Aim of the task: All of the data below should be printed again exactly, pictures excluded.

Provided information:
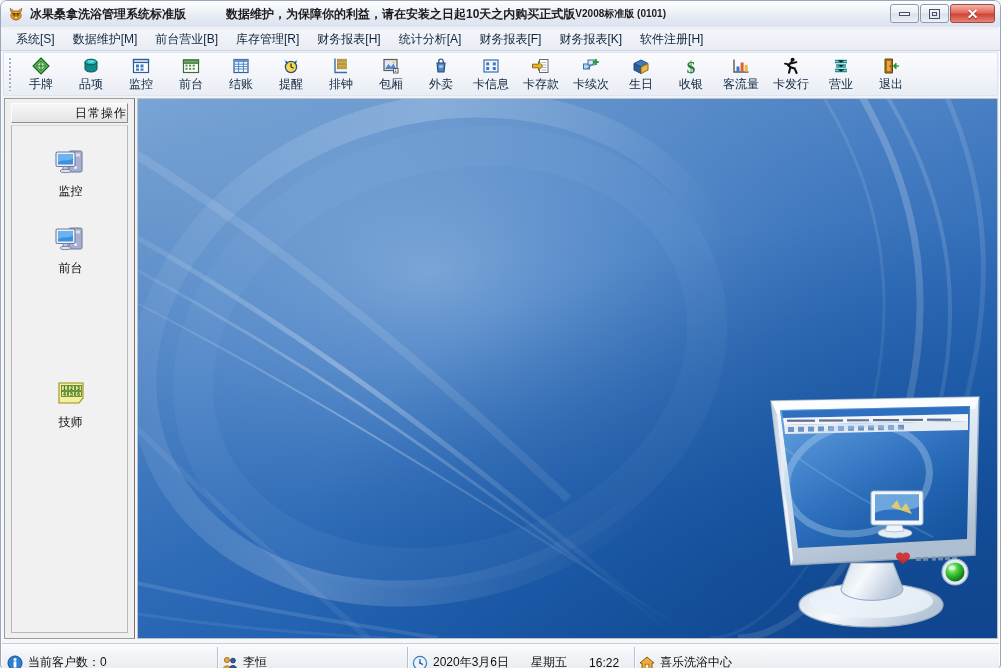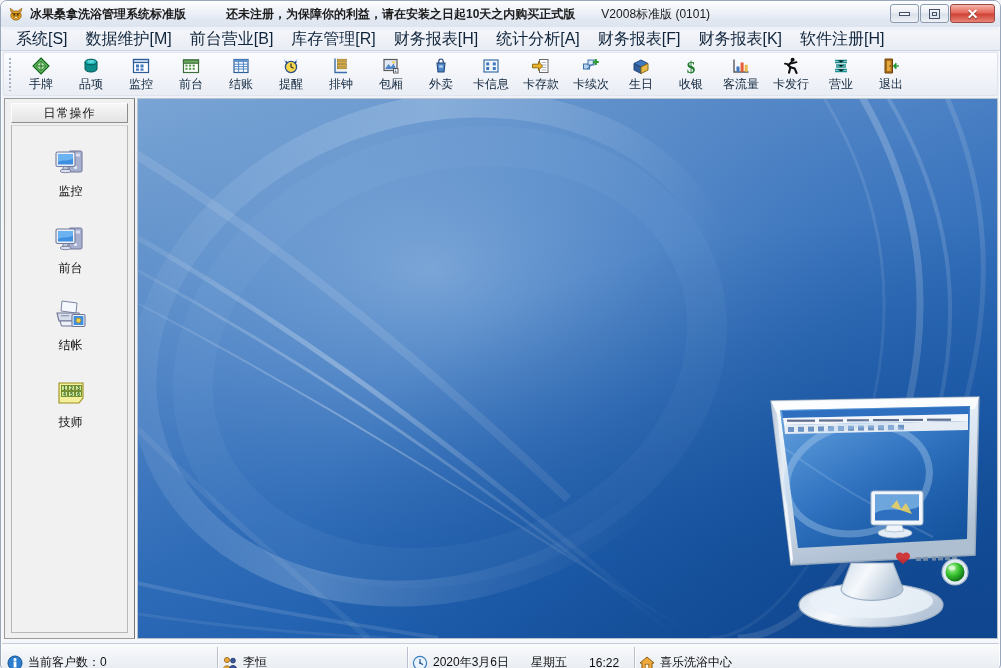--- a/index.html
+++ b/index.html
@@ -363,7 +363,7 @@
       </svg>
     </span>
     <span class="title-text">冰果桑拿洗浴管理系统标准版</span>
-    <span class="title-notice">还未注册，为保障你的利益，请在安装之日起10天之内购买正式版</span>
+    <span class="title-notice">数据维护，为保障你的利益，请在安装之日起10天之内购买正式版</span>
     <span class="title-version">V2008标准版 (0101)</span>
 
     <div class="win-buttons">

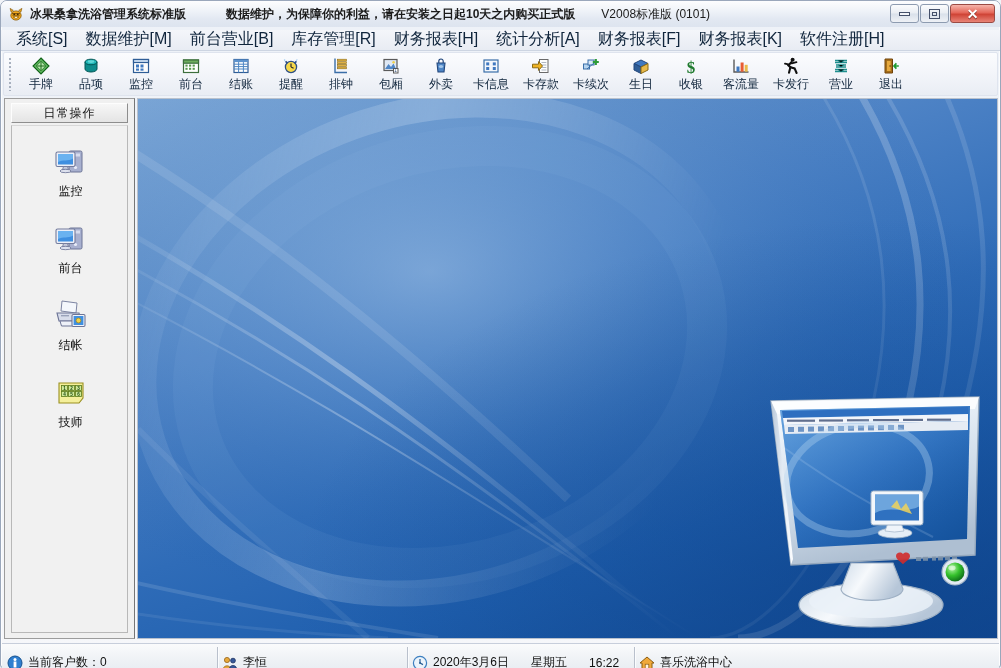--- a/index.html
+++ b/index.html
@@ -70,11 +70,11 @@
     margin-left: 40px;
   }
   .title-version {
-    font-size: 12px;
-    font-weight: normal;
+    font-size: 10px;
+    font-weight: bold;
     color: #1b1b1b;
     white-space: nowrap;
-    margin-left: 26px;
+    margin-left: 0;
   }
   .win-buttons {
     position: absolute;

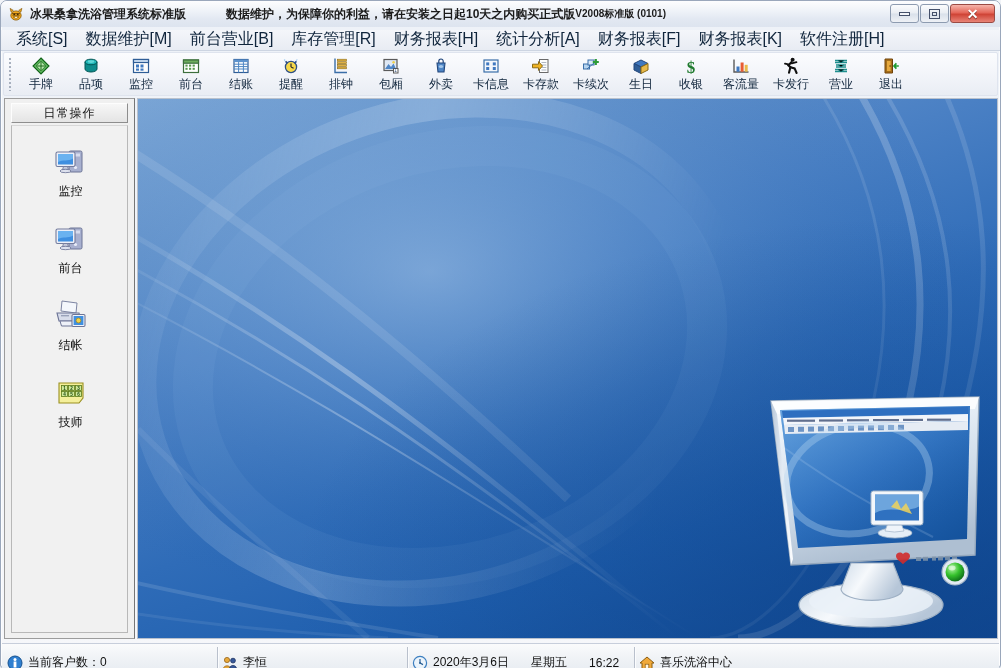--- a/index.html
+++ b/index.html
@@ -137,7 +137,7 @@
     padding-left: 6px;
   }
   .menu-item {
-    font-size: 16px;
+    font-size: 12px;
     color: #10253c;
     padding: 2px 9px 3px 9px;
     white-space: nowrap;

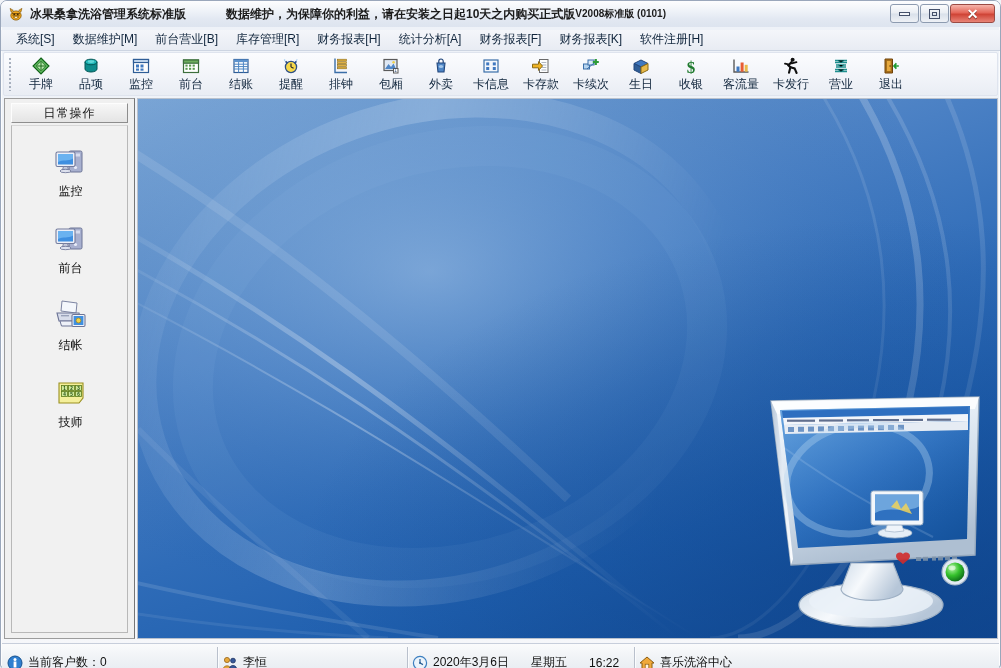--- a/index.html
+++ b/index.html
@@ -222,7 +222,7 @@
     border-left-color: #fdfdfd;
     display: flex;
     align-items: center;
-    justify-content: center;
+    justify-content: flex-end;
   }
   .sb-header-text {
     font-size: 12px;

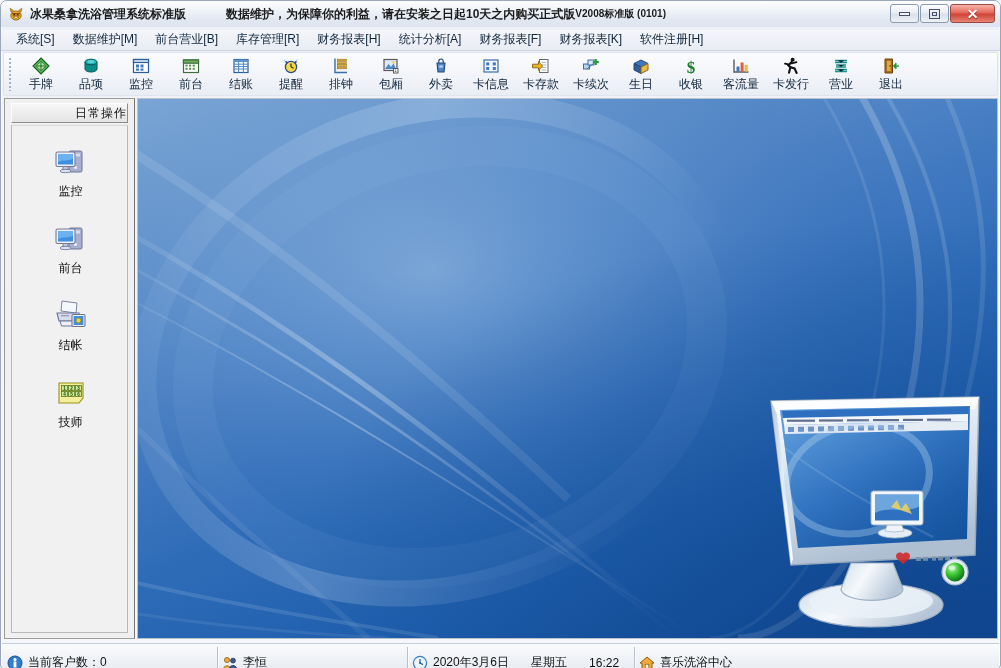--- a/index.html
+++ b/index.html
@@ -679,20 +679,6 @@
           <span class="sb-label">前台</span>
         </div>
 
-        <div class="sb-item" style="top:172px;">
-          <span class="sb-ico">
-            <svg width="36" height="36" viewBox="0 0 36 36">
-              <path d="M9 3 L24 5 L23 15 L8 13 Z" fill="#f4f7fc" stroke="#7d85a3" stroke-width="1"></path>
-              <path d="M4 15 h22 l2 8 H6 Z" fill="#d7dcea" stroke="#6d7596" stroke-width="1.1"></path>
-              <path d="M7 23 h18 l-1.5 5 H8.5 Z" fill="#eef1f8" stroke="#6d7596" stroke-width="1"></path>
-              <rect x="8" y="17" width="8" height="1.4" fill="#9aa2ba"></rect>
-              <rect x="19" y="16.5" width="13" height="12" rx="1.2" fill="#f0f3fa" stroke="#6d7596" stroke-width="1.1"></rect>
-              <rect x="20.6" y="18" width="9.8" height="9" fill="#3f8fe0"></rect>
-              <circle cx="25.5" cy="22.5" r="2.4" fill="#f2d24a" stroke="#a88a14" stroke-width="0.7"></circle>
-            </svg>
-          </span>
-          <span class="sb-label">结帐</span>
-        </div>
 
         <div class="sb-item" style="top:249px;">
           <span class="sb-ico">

Solution for this exercise:
--- a/index.html
+++ b/index.html
@@ -363,7 +363,7 @@
       </svg>
     </span>
     <span class="title-text">冰果桑拿洗浴管理系统标准版</span>
-    <span class="title-notice">还未注册，为保障你的利益，请在安装之日起10天之内购买正式版</span>
+    <span class="title-notice">数据维护，为保障你的利益，请在安装之日起10天之内购买正式版</span>
     <span class="title-version">V2008标准版 (0101)</span>
 
     <div class="win-buttons">

--- a/index.html
+++ b/index.html
@@ -70,11 +70,11 @@
     margin-left: 40px;
   }
   .title-version {
-    font-size: 12px;
-    font-weight: normal;
+    font-size: 10px;
+    font-weight: bold;
     color: #1b1b1b;
     white-space: nowrap;
-    margin-left: 26px;
+    margin-left: 0;
   }
   .win-buttons {
     position: absolute;

--- a/index.html
+++ b/index.html
@@ -137,7 +137,7 @@
     padding-left: 6px;
   }
   .menu-item {
-    font-size: 16px;
+    font-size: 12px;
     color: #10253c;
     padding: 2px 9px 3px 9px;
     white-space: nowrap;

--- a/index.html
+++ b/index.html
@@ -222,7 +222,7 @@
     border-left-color: #fdfdfd;
     display: flex;
     align-items: center;
-    justify-content: center;
+    justify-content: flex-end;
   }
   .sb-header-text {
     font-size: 12px;

--- a/index.html
+++ b/index.html
@@ -679,20 +679,6 @@
           <span class="sb-label">前台</span>
         </div>
 
-        <div class="sb-item" style="top:172px;">
-          <span class="sb-ico">
-            <svg width="36" height="36" viewBox="0 0 36 36">
-              <path d="M9 3 L24 5 L23 15 L8 13 Z" fill="#f4f7fc" stroke="#7d85a3" stroke-width="1"></path>
-              <path d="M4 15 h22 l2 8 H6 Z" fill="#d7dcea" stroke="#6d7596" stroke-width="1.1"></path>
-              <path d="M7 23 h18 l-1.5 5 H8.5 Z" fill="#eef1f8" stroke="#6d7596" stroke-width="1"></path>
-              <rect x="8" y="17" width="8" height="1.4" fill="#9aa2ba"></rect>
-              <rect x="19" y="16.5" width="13" height="12" rx="1.2" fill="#f0f3fa" stroke="#6d7596" stroke-width="1.1"></rect>
-              <rect x="20.6" y="18" width="9.8" height="9" fill="#3f8fe0"></rect>
-              <circle cx="25.5" cy="22.5" r="2.4" fill="#f2d24a" stroke="#a88a14" stroke-width="0.7"></circle>
-            </svg>
-          </span>
-          <span class="sb-label">结帐</span>
-        </div>
 
         <div class="sb-item" style="top:249px;">
           <span class="sb-ico">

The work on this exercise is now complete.